コロナ禍で危機を迎えた際に一時的な赤字を段階的に黒字化した自動車関連部品も手がける県内のプラスチック製品製造会社は、今回の騒動でも自動車メーカーの動向を予想して対応策を検討。米政権の次の動きに備えている。事が起こってから動くのでは、いっときであれ遅れが生じやすい。それが事業継続の致命傷となる可能性もなくはない。最悪の事態を描き、会社の状態、従業員の生活の保持なども考慮しつつ、自社に適した手を事前に打つのは危機管理の面からも無駄にはならないだろう。
海外を含む最新の情報を得たいなら、日本貿易振興機構(ジェトロ)がホームページで情報を公開している。今月28日にはジェトロ奈良や県などが、米経済の動向に関する企業や金融機関、自治体関係者ら向けの勉強会を予定する。資金面で不安があるなら、影響を受ける事業者らを対象に融資相談窓口を設けている金融機関に当たっておく方法もある。

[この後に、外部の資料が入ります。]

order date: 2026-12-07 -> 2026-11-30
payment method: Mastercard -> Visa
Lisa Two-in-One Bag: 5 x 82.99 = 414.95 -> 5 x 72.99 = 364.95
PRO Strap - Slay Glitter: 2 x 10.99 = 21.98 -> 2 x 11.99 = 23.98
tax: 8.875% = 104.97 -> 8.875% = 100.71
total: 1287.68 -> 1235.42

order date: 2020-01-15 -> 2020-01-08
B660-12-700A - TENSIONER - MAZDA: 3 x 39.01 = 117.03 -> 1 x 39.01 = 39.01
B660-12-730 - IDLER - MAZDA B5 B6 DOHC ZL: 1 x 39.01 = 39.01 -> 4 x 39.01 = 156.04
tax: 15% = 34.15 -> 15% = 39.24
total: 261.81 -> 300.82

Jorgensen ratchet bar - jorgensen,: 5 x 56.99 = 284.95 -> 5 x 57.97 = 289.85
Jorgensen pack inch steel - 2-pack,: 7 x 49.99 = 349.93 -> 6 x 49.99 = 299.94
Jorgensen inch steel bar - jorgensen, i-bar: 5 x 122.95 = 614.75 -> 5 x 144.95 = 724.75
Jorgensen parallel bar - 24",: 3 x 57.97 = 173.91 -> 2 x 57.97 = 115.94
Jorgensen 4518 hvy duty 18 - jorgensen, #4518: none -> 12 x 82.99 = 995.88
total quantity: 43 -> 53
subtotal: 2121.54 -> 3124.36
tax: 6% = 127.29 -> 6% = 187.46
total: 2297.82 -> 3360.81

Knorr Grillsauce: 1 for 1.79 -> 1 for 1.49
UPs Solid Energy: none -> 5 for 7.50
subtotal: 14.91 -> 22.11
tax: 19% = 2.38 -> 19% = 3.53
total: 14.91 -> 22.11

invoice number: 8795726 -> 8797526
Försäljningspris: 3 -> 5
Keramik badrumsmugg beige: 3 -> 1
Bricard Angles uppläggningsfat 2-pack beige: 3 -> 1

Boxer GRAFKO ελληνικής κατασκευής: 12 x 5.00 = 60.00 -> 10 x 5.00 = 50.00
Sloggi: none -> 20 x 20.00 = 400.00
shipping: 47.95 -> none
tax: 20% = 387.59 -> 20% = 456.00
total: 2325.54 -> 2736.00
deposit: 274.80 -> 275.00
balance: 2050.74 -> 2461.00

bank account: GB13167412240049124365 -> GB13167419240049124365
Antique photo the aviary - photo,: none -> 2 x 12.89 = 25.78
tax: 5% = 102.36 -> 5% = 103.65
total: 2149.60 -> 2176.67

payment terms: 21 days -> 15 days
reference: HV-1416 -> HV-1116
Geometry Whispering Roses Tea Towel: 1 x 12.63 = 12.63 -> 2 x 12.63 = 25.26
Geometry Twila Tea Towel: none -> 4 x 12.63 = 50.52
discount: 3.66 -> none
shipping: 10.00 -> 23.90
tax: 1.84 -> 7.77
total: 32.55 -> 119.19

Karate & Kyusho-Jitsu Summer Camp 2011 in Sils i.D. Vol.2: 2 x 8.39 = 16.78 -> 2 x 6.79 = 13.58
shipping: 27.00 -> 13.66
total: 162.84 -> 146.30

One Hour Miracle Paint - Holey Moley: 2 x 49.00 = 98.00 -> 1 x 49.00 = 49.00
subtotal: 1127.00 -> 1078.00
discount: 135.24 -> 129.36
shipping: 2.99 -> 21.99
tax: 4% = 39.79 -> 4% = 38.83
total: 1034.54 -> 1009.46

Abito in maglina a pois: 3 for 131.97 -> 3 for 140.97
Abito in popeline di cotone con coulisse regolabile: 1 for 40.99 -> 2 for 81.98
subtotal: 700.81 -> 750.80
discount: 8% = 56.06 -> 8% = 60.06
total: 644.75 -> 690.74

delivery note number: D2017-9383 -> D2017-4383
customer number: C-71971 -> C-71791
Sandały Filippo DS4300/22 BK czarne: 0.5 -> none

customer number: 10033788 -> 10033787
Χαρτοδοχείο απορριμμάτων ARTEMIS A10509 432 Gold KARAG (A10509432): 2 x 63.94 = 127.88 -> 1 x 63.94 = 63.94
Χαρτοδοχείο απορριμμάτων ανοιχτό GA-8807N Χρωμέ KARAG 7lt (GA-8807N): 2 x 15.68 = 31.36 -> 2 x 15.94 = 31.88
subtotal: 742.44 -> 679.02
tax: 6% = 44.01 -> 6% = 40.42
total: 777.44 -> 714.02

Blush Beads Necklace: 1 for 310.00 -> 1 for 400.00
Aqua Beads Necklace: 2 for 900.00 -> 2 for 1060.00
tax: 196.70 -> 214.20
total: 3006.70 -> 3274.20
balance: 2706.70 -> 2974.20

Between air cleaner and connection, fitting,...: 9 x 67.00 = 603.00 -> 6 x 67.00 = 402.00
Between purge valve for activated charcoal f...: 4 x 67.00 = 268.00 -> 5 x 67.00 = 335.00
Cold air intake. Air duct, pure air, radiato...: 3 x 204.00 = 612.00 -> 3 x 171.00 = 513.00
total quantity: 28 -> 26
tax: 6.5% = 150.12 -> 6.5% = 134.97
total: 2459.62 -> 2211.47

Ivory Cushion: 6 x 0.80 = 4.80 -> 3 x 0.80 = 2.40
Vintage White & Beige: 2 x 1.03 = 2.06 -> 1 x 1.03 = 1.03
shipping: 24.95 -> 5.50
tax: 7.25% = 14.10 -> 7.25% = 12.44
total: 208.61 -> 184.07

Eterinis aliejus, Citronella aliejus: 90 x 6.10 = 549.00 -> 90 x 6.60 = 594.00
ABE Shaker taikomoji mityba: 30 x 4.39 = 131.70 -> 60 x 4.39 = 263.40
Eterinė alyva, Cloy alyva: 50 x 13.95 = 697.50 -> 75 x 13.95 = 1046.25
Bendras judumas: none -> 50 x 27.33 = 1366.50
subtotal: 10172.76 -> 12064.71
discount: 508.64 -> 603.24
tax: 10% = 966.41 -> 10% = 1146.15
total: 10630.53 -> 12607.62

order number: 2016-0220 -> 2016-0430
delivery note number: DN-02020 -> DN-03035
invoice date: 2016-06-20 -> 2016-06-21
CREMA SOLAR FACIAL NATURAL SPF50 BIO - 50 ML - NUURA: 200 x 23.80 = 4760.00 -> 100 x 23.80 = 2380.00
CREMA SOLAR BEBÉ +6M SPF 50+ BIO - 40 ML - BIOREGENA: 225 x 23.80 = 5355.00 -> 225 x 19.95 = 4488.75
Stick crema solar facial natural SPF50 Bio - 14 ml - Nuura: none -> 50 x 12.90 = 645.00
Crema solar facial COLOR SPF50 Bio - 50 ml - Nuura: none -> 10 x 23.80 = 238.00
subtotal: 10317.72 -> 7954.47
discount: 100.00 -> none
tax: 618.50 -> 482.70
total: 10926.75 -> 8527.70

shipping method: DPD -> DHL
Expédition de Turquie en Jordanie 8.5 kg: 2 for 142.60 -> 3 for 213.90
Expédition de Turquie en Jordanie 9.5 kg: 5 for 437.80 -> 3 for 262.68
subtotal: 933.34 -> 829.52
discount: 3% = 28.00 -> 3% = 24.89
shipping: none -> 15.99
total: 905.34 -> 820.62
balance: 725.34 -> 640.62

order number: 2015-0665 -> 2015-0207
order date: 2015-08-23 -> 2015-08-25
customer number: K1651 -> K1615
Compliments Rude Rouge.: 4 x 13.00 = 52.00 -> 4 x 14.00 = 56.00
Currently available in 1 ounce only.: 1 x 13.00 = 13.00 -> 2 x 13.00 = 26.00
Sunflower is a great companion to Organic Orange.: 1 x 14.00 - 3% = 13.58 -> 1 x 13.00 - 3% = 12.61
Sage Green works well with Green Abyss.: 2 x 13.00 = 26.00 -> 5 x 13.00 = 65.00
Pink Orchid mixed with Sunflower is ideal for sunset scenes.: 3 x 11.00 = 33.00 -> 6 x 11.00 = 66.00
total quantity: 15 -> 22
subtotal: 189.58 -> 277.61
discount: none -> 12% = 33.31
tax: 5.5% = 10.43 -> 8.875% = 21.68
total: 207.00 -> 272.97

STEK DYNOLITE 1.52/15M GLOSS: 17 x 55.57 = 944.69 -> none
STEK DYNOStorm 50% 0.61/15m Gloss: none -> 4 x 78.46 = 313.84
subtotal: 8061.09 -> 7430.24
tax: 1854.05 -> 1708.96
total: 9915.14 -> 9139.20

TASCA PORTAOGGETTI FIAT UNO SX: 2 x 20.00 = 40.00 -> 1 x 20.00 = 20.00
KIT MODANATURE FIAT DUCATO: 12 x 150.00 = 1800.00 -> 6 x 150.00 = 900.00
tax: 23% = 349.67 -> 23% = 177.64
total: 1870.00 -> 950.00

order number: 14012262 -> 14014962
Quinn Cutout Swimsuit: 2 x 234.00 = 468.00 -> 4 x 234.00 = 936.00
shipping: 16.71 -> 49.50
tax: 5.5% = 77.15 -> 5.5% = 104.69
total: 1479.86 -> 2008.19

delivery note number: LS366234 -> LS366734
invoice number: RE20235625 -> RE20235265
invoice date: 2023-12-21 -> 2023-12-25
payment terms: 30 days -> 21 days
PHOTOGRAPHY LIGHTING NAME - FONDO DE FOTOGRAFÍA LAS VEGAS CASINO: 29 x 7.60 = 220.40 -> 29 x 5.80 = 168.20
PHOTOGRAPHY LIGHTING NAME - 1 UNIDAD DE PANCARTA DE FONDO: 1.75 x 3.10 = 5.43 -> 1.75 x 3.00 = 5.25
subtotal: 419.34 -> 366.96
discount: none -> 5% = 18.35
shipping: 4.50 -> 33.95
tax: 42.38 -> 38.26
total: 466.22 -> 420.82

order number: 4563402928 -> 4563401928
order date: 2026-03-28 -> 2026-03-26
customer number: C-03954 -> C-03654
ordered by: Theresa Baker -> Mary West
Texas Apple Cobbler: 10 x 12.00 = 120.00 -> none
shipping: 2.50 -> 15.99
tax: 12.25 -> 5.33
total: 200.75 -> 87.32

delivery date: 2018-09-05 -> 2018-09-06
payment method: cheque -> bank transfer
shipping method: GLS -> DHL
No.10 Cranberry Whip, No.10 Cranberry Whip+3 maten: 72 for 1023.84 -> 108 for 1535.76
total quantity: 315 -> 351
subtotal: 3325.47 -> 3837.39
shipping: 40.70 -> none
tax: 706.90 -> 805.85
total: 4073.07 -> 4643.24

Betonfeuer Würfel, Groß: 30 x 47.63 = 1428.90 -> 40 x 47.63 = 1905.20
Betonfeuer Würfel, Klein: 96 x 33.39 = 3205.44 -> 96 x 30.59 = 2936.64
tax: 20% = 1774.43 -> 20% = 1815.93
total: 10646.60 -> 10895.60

関税については政府間の交渉も継続中で、いまだ着地点は見えない。トランプ氏は近日中の新たな政策発表を示唆しているが、衝撃度は未知数だ。とはいえ、専門家の多くは、海外輸出を自社で行っていない中小、小規模事業者にもいずれ何らかの負の影響が及ぶのは間違いないとの見方を示す。ダメージをできる限り小さくするには、会社のかじを取る者の覚悟と腰の軽さが不可欠でもある。